I found a place where the water level stays constant and plan to use five gal. buckets that will sit a few inches into the water. My nephew has done it with great results. The walls of the buckets keeps mice and other rodents from chewing on the plants but I guess most important is the bucket is surrounded by water.


----------



## PencilHead (Apr 3, 2011)

The Myakka River Gang in SW FL floated those big shrimp coolers in the brackish water swamps.  They grew some decent schtuff till the po-po caught on.

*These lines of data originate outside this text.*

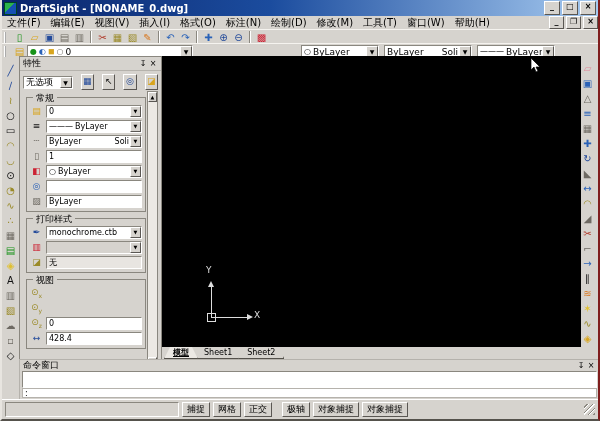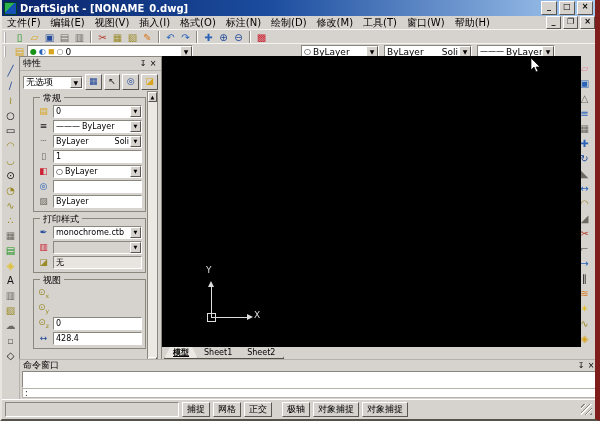--- a/index.html
+++ b/index.html
@@ -5,7 +5,7 @@
   html,body{margin:0;padding:0;background:#777;}
   .app{position:relative;width:600px;height:421px;background:#d6d3ce;
        font-family:"DejaVu Sans",sans-serif;overflow:hidden;
-       border-left:2px solid #e8e5e0;border-right:5px solid #7f1d1d;
+       border-left:2px solid #e8e5e0;border-right:2px solid #7f1d1d;
        border-bottom:2px solid #55524c;box-sizing:border-box;font-size:10px;color:#000;}
   
   .titlebar{position:absolute;left:0;top:0;right:0;height:16px;

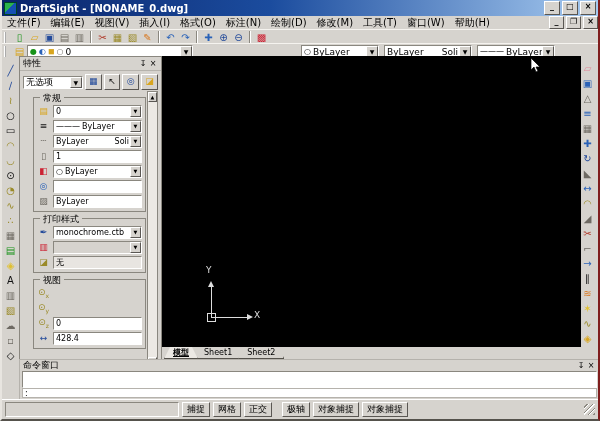--- a/index.html
+++ b/index.html
@@ -54,7 +54,7 @@
     border-bottom:1px solid #b5b2ac;}
   .props-h .ttl{flex:1;}
   .mini{width:10px;text-align:center;font-size:8px;line-height:11px;}
-  .selrow{display:flex;align-items:center;gap:2px;padding:3px 3px 2px 3px;}
+  .selrow{display:flex;align-items:center;gap:8px;padding:3px 3px 2px 3px;}
   .selrow .combo{width:66px;}
   .pbtn{width:17px;height:14px;background:#d6d3ce;border:1px solid;
     border-color:#fff #5a5753 #5a5753 #fff;font-size:9px;text-align:center;line-height:13px;}

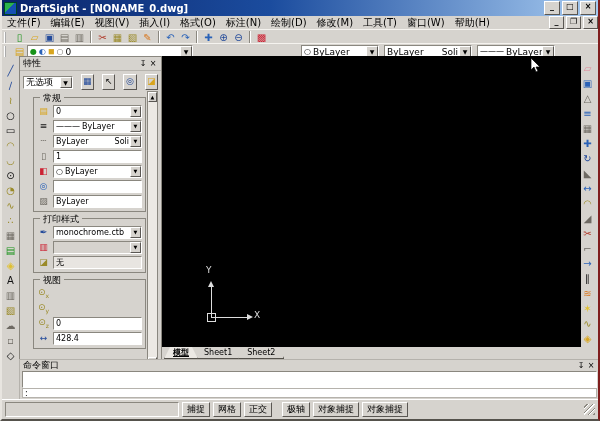--- a/index.html
+++ b/index.html
@@ -59,7 +59,7 @@
   .pbtn{width:17px;height:14px;background:#d6d3ce;border:1px solid;
     border-color:#fff #5a5753 #5a5753 #fff;font-size:9px;text-align:center;line-height:13px;}
   .props-body{position:absolute;top:34px;left:3px;right:14px;bottom:15px;overflow:hidden;}
-  .grp{border:1px solid #8a877f;margin:6px 1px 2px 10px;padding:5px 3px 2px 3px;position:relative;}
+  .grp{border:1px solid #8a877f;margin:6px 1px 2px 3px;padding:5px 3px 2px 3px;position:relative;}
   .grp-label{position:absolute;top:-6px;left:6px;background:#d6d3ce;font-size:9px;padding:0 3px;}
   .prow{display:flex;align-items:center;gap:3px;margin:1px 0;height:14px;}
   .pic{width:13px;text-align:center;font-size:9px;flex:none;}

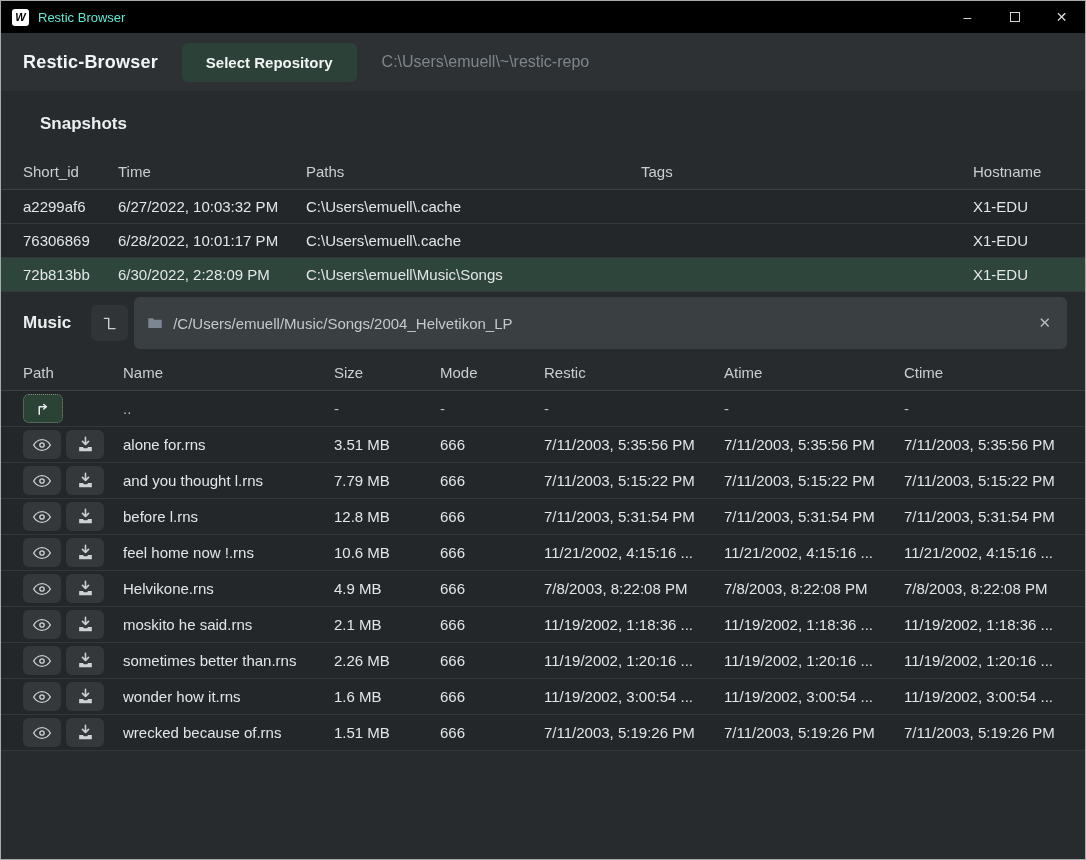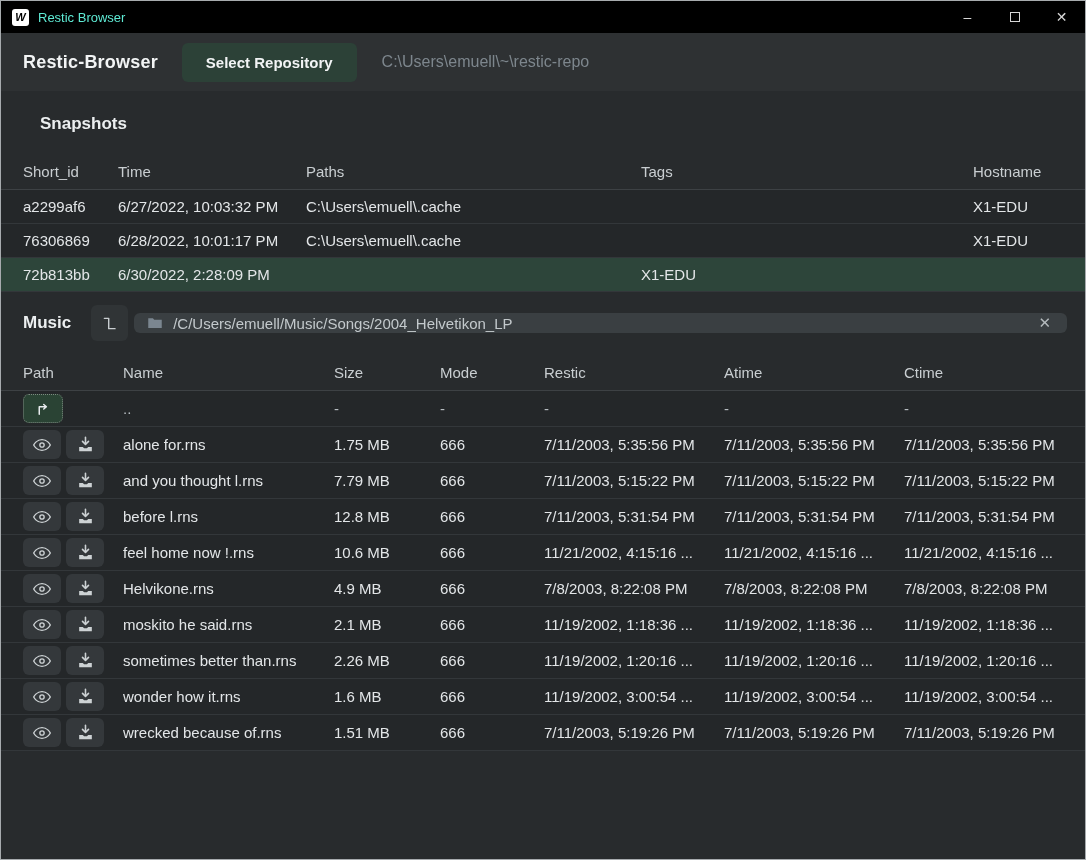--- a/index.html
+++ b/index.html
@@ -146,6 +146,7 @@
     <div class="snap-row selected">
       <span class="cell-ellip">72b813bb</span>
       <span class="cell-ellip">6/30/2022, 2:28:09 PM</span>
+      <span class="cell-ellip">C:\Users\emuell\Music\Songs</span>
       <span class="cell-ellip"></span>
       <span class="cell-ellip">X1-EDU</span>
     </div>

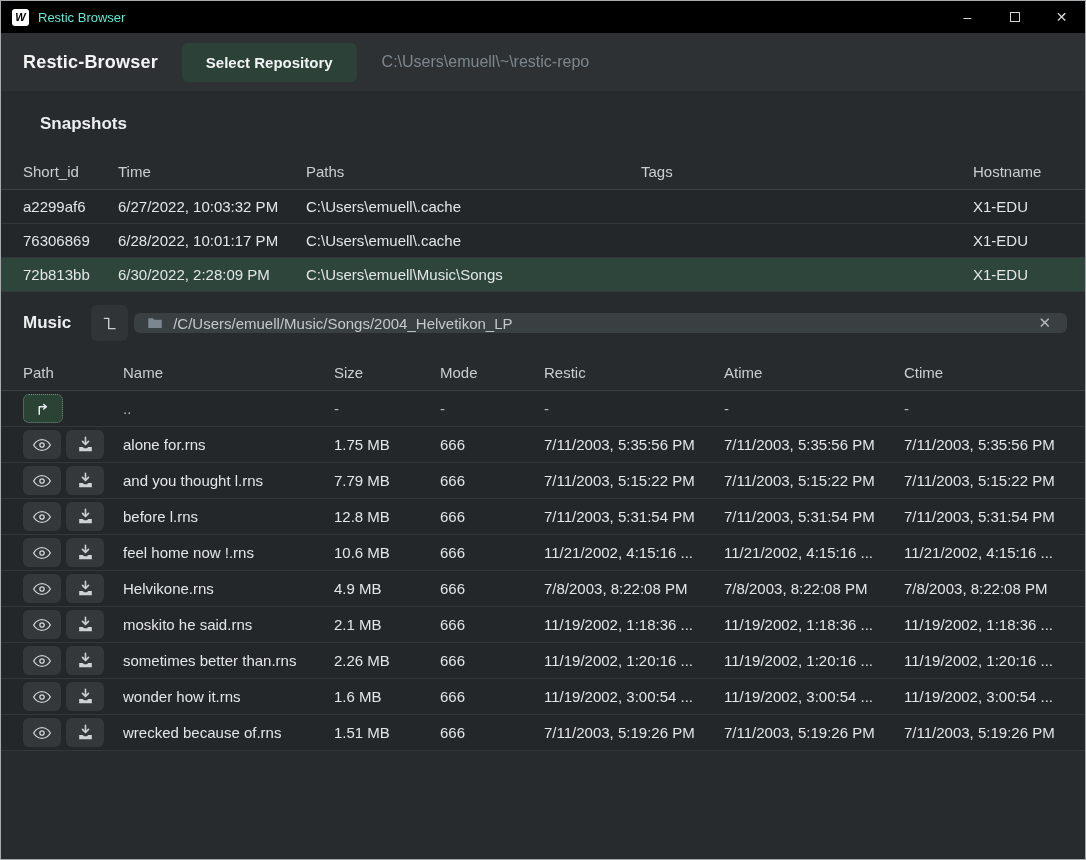--- a/index.html
+++ b/index.html
@@ -65,7 +65,7 @@
     display:flex; align-items:center; justify-content:center; cursor:pointer;
   }
   .path-box {
-    flex:1; margin-left:6px; height:20px; background:#3a3f42; border-radius:6px;
+    flex:1; margin-left:6px; height:52px; background:#3a3f42; border-radius:6px;
     display:flex; align-items:center; padding:0 12px; gap:9px;
   }
   .path-text { flex:1; font-size:15px; color:#c3c9cc; white-space:nowrap; overflow:hidden; }

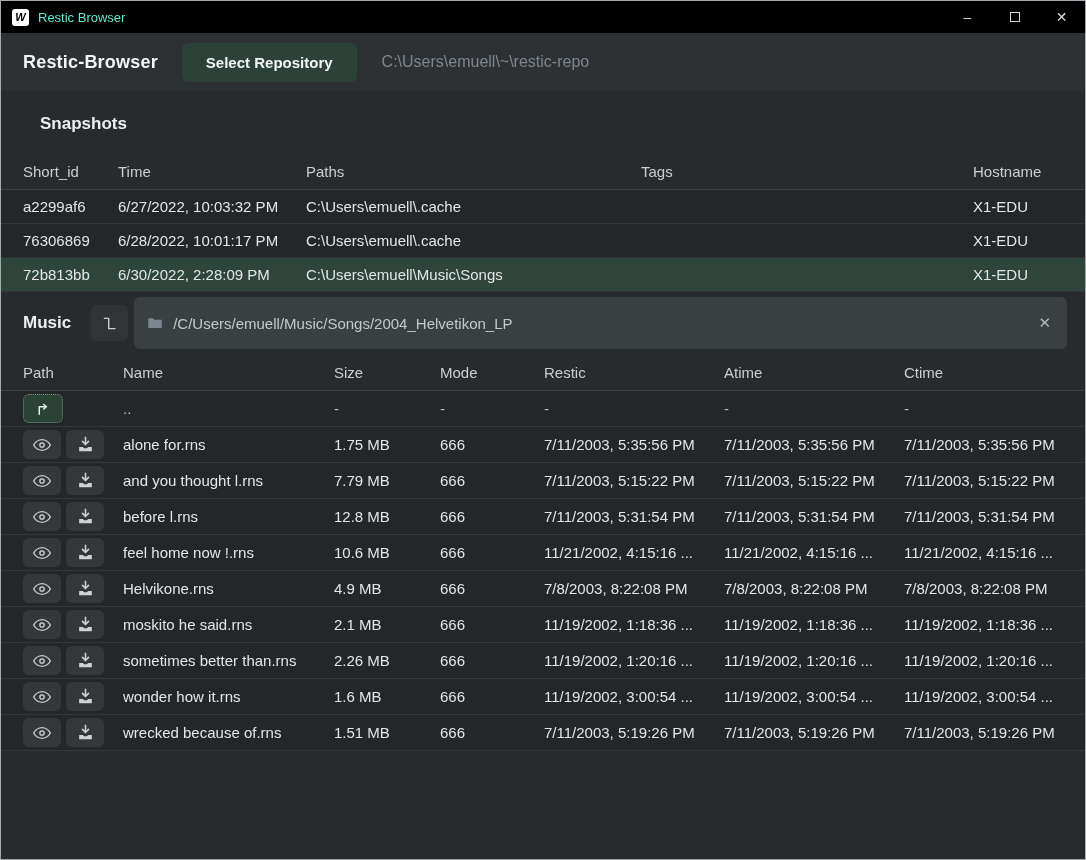--- a/index.html
+++ b/index.html
@@ -214,7 +214,7 @@
         </button>
       </span>
       <span class="cell-ellip">alone for.rns</span>
-      <span class="cell-ellip">1.75 MB</span>
+      <span class="cell-ellip">3.51 MB</span>
       <span class="cell-ellip">666</span>
       <span class="cell-ellip">7/11/2003, 5:35:56 PM</span>
       <span class="cell-ellip">7/11/2003, 5:35:56 PM</span>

I have always lost out growing near swamps or rivers--but at the time I didn't understand squat about wet and dry cycles.


----------



## Irish (Apr 8, 2011)

i grew in mississippi right next to a flowing creek in an old hog pen, and i watered from the creek. i would fill a five gallon pail with creek water though and leave it in the sun to reach a warmer temp, cause the creek was ice cold. they were the heaviest buds i ever grew. i say try a few there to check it out as a potential spot, but put your biggest numbers elsewhere so you come away with bud either way ya know. good luck, and hope to see some monsters this summer/fall...peace...


----------



## frankcos (Apr 8, 2011)

Irish said:
			
		

> i grew in mississippi right next to a flowing creek in an old hog pen, and i watered from the creek. i would fill a five gallon pail with creek water though and leave it in the sun to reach a warmer temp, cause the creek was ice cold. they were the heaviest buds i ever grew. i say try a few there to check it out as a potential spot, but put your biggest numbers elsewhere so you come away with bud either way ya know. good luck, and hope to see some monsters this summer/fall...peace...


  I bet the dirt in that old hog pen had something to do with those big buds aswell...


----------